While at first it’s tempting to bracket youthful Stockholm pop starlet Lykke Li and her fine debut album Youth Novels in with Annie and Robyn and all those other blog-friendly Scandinavian pop songstresses, in all truthfulness it’s not a comparison that quite works. While those artists take a quite glossy, polished approach to pop artistry, Youth Novels sometimes feels quite makeshift in its design: an experimental record, albeit one that attempts to make sweet, addictive songs from unusual or unconventional elements. At first, you worry that her voice is too slight: on "Dance Dance Dance" she sounds childlike and slight, backed by little but looped percussion and thrumming bass –- but the song gradually, majestically finds its feet, as first a madly soloing saxophone and then a full choir spirits in to her aid. And as it turns out, Lykke Li is actually a pretty tough cookie. "Little Bit" is superb confessional pop, a wispy lament over the lover that values you less than you value them, while "Complaint Department" is a wonderfully stern electro rattle built from fuzzy bass and tense drums, and a fabulously terse delivery: "If you want to complain/We are not the complaints department". Not that you will, of course: Youth Novels is a touching, intelligent debut, well worthy of attention.--Louis Pattison

BBC Review

Having wanted to release album before her 20th birthday, this Swedish singer/songwriter managed to realise her ambitions shortly afterwards, at the tender age of 22. Lykke Li Zachrisson may have already come to your attention through MySpace or an entrancing appearance on Jools Holland's Later... TV show earlier this year, and this solid debut album lives up to the promising groundwork.

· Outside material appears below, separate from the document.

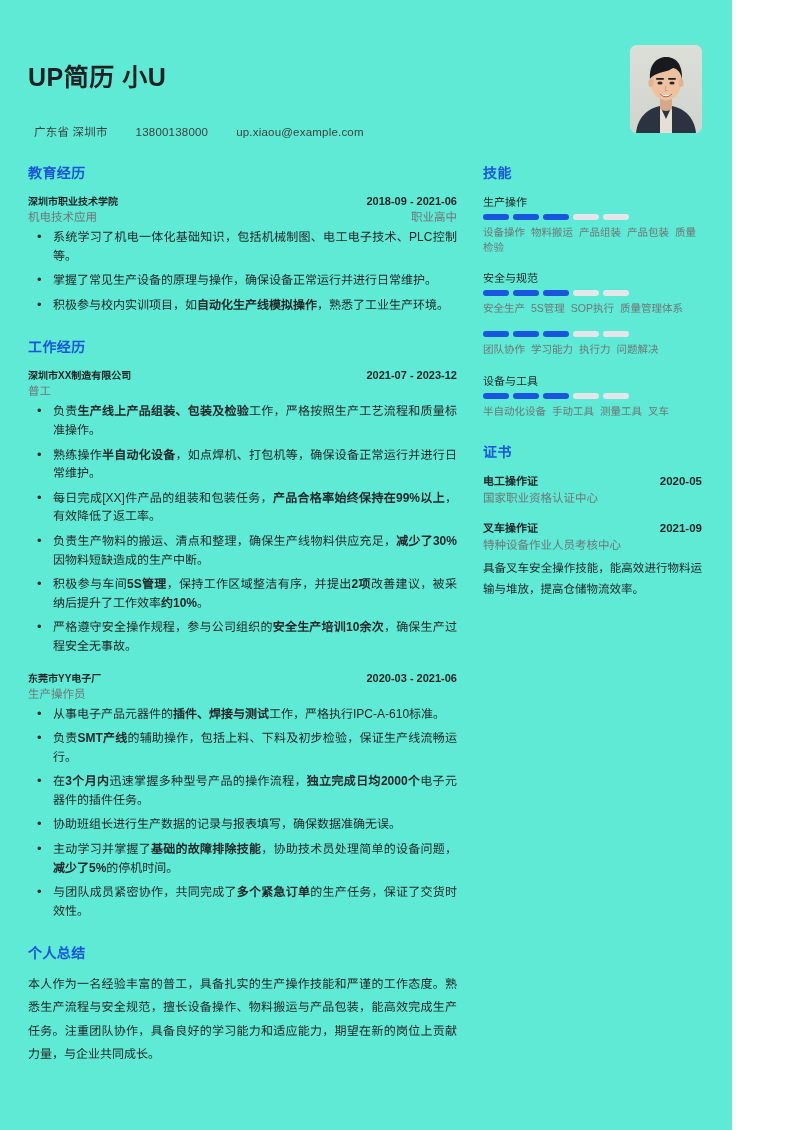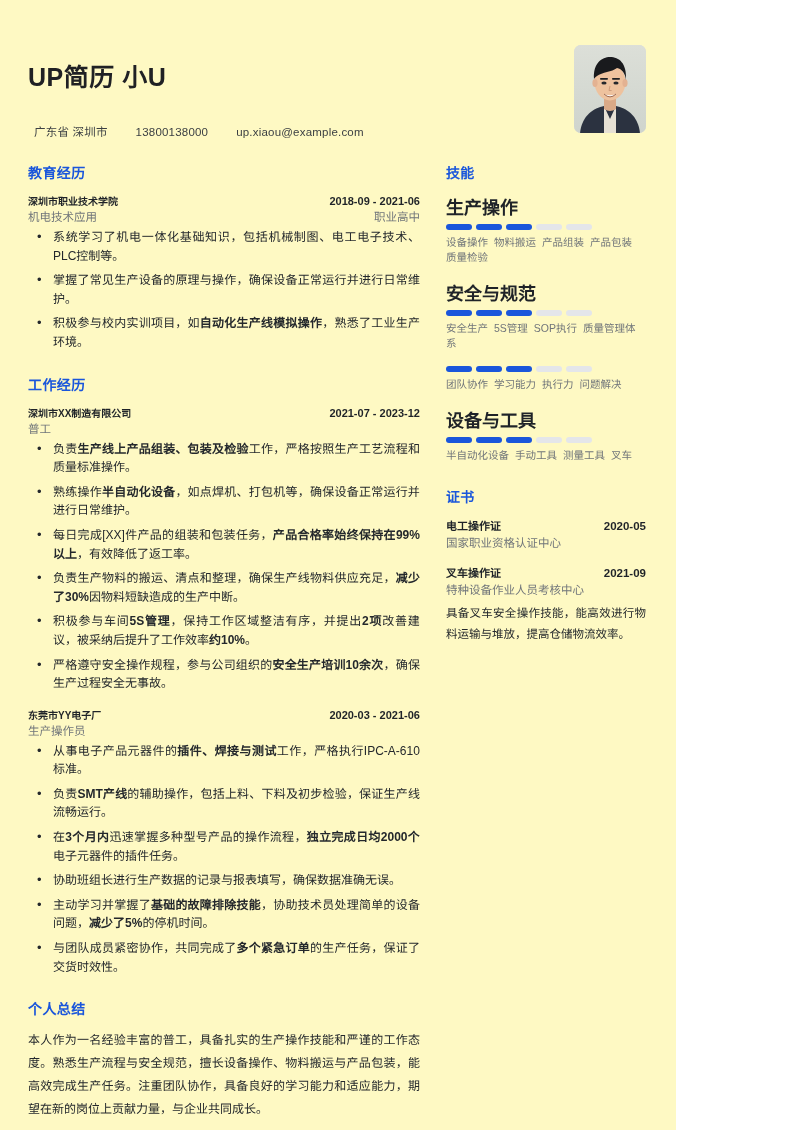"UP简历 小U" .page { background: #fef9c3 -> #5eead4; width: 676px -> 732px }
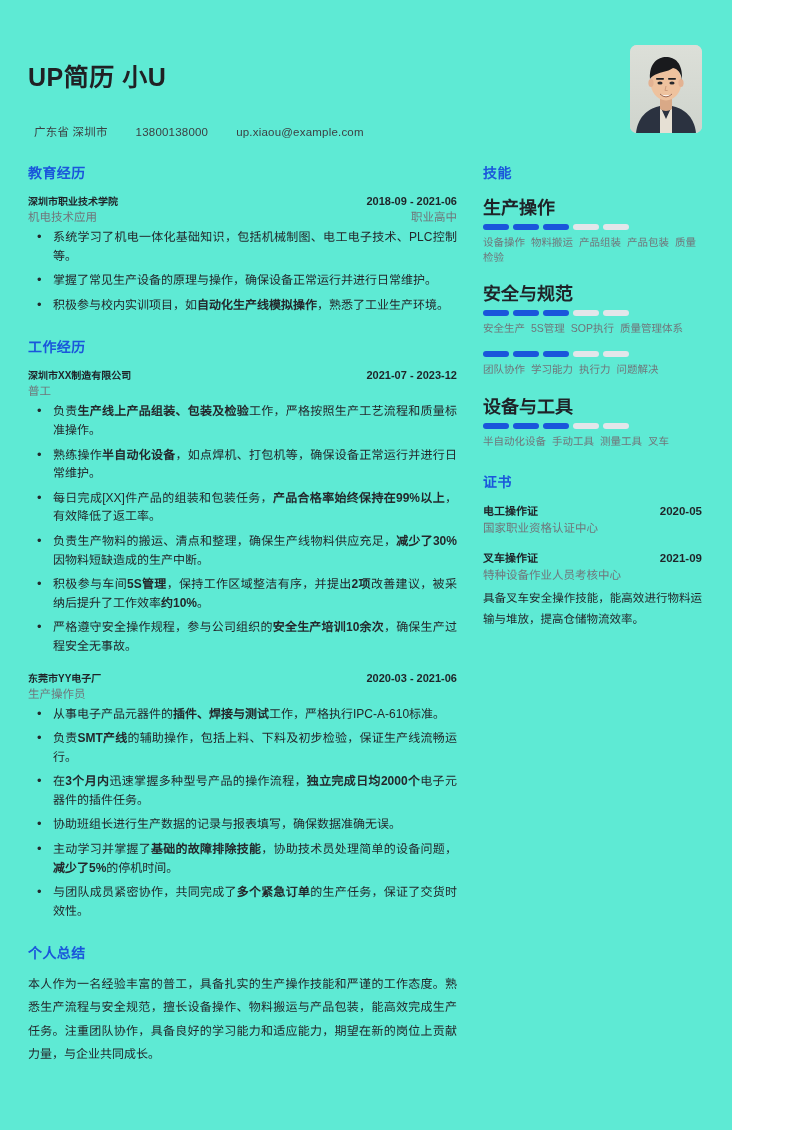"生产操作" .skill-name { font-size: 18px -> 11px; font-weight: 700 -> 400 }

Lykke Li sings her catchy pop confections in a breathy, girlish voice that falls somewhere between her angst-filled compatriot Stina Nordenstam on effective anti-depressants and the candy-flavoured bleat of Altered Images' Clare Grogan.

Her youthful optimism and vulnerability are offset by mentor, producer and co-writer Björn Yttling's sparse, minimalist arrangements of piano, keyboard drones, rippling acoustic guitar, inventive percussion and electronica. The occasional use of atmospheric trumpet and sax also suggests the influence of Norwegian nu jazzers like Nils Petter Molvaer.

If there's a potentially for a major hit on the album, it has to be the metronomic, infectiously hummable single Little Bit - a great new example of the emotional conflict which 10cc and Smokey Robinson lyrically documented so well.

Although it's more of a grandiose ballad, the pulsing, hypnotic Tonight has an equally catchy chorus. And while Everybody But Me convincingly plumbs the depths of adolescent insecurity, the deadpan, robotic delivery on Complaint Department shows Lykke has a sense of humour, as well as a love of vintage electro, something that's also apparent on Breaking It Up.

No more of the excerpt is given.